| PROBLEM DESCRIPTION |
Output each of the entries exactly, skipping every picture they contain.

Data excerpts
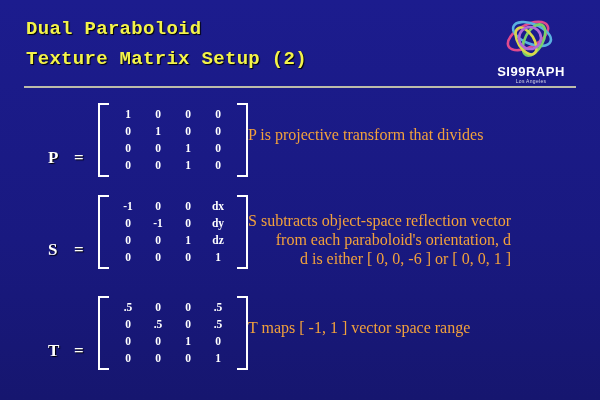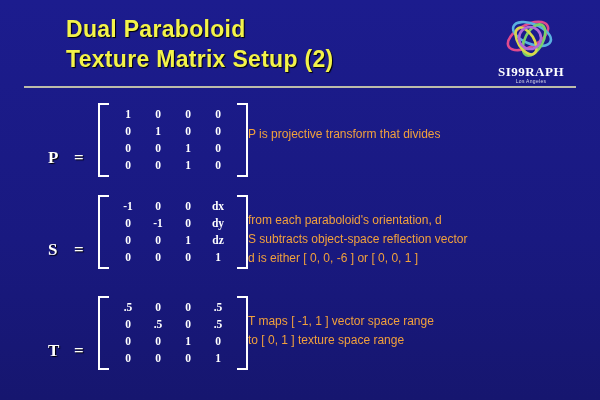--- a/index.html
+++ b/index.html
@@ -27,13 +27,12 @@
   }
   .title-line {
     color: #f3f34a;
-    font-family: Liberation Sans, sans-serif;
-    font-weight: bold;
-    font-size: 23px;
+    font-family: Liberation Mono, monospace;
+    font-weight: bold;
+    font-size: 19px;
     line-height: 30px;
     letter-spacing: 0.3px;
     text-shadow: 1px 1px 1px #000;
-    margin-left: 40px;
   }
   .title-rule {
     position: absolute;

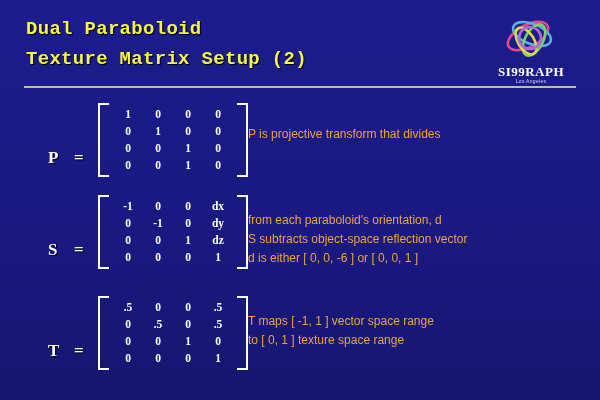--- a/index.html
+++ b/index.html
@@ -60,7 +60,7 @@
     width: 110px;
     text-align: center;
     color: #ffffff;
-    font-family: Liberation Serif, serif;
+    font-family: Liberation Sans, sans-serif;
     font-weight: bold;
     font-size: 13px;
     letter-spacing: 0.5px;

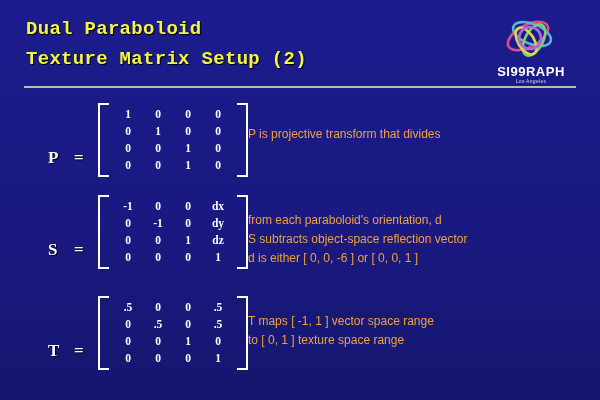--- a/index.html
+++ b/index.html
@@ -130,10 +130,11 @@
   .desc {
     position: absolute;
     color: #f2a13c;
-    font-family: Liberation Sans, sans-serif;
-    font-size: 12px;
+    font-family: Liberation Serif, serif;
+    font-size: 16px;
     line-height: 19px;
     white-space: nowrap;
+    text-align: right;
   }
 </style>
 </head>

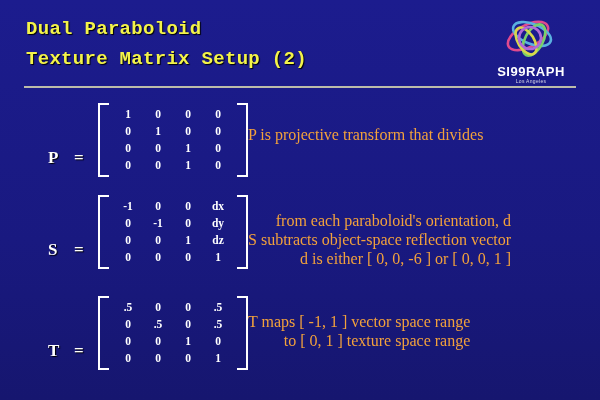--- a/index.html
+++ b/index.html
@@ -234,8 +234,8 @@
       <div class="bracket right"></div>
     </div>
     <div class="desc" style="left:248px; top:16px;">
+      <div>S subtracts object-space reflection vector</div>
       <div>from each paraboloid's orientation, d</div>
-      <div>S subtracts object-space reflection vector</div>
       <div>d is either [ 0, 0, -6 ] or [ 0, 0, 1 ]</div>
     </div>
   </div>

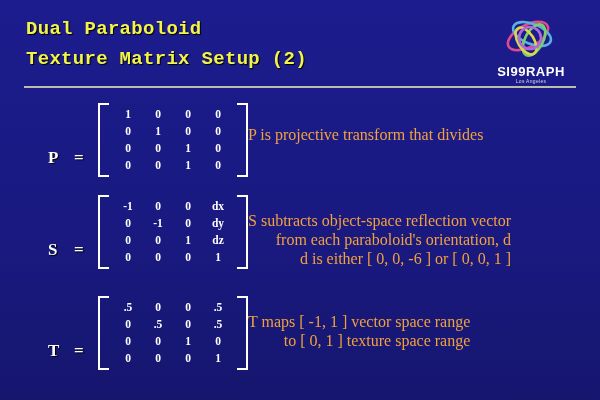--- a/index.html
+++ b/index.html
@@ -273,7 +273,7 @@
       </div>
       <div class="bracket right"></div>
     </div>
-    <div class="desc" style="left:248px; top:16px;">
+    <div class="desc" style="left:248px; top:22px;">
       <div>T maps [ -1, 1 ] vector space range</div>
       <div>to [ 0, 1 ] texture space range</div>
     </div>

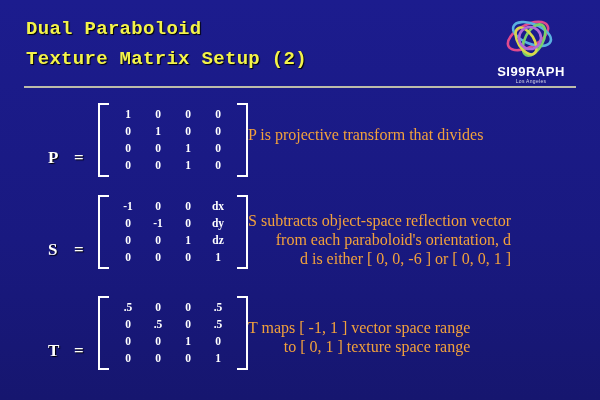--- a/index.html
+++ b/index.html
@@ -275,7 +275,6 @@
     </div>
     <div class="desc" style="left:248px; top:22px;">
       <div>T maps [ -1, 1 ] vector space range</div>
-      <div>to [ 0, 1 ] texture space range</div>
     </div>
   </div>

| WRITTEN ANSWER |
--- a/index.html
+++ b/index.html
@@ -27,13 +27,12 @@
   }
   .title-line {
     color: #f3f34a;
-    font-family: Liberation Sans, sans-serif;
-    font-weight: bold;
-    font-size: 23px;
+    font-family: Liberation Mono, monospace;
+    font-weight: bold;
+    font-size: 19px;
     line-height: 30px;
     letter-spacing: 0.3px;
     text-shadow: 1px 1px 1px #000;
-    margin-left: 40px;
   }
   .title-rule {
     position: absolute;

--- a/index.html
+++ b/index.html
@@ -60,7 +60,7 @@
     width: 110px;
     text-align: center;
     color: #ffffff;
-    font-family: Liberation Serif, serif;
+    font-family: Liberation Sans, sans-serif;
     font-weight: bold;
     font-size: 13px;
     letter-spacing: 0.5px;

--- a/index.html
+++ b/index.html
@@ -130,10 +130,11 @@
   .desc {
     position: absolute;
     color: #f2a13c;
-    font-family: Liberation Sans, sans-serif;
-    font-size: 12px;
+    font-family: Liberation Serif, serif;
+    font-size: 16px;
     line-height: 19px;
     white-space: nowrap;
+    text-align: right;
   }
 </style>
 </head>

--- a/index.html
+++ b/index.html
@@ -234,8 +234,8 @@
       <div class="bracket right"></div>
     </div>
     <div class="desc" style="left:248px; top:16px;">
+      <div>S subtracts object-space reflection vector</div>
       <div>from each paraboloid's orientation, d</div>
-      <div>S subtracts object-space reflection vector</div>
       <div>d is either [ 0, 0, -6 ] or [ 0, 0, 1 ]</div>
     </div>
   </div>

--- a/index.html
+++ b/index.html
@@ -273,7 +273,7 @@
       </div>
       <div class="bracket right"></div>
     </div>
-    <div class="desc" style="left:248px; top:16px;">
+    <div class="desc" style="left:248px; top:22px;">
       <div>T maps [ -1, 1 ] vector space range</div>
       <div>to [ 0, 1 ] texture space range</div>
     </div>

--- a/index.html
+++ b/index.html
@@ -275,7 +275,6 @@
     </div>
     <div class="desc" style="left:248px; top:22px;">
       <div>T maps [ -1, 1 ] vector space range</div>
-      <div>to [ 0, 1 ] texture space range</div>
     </div>
   </div>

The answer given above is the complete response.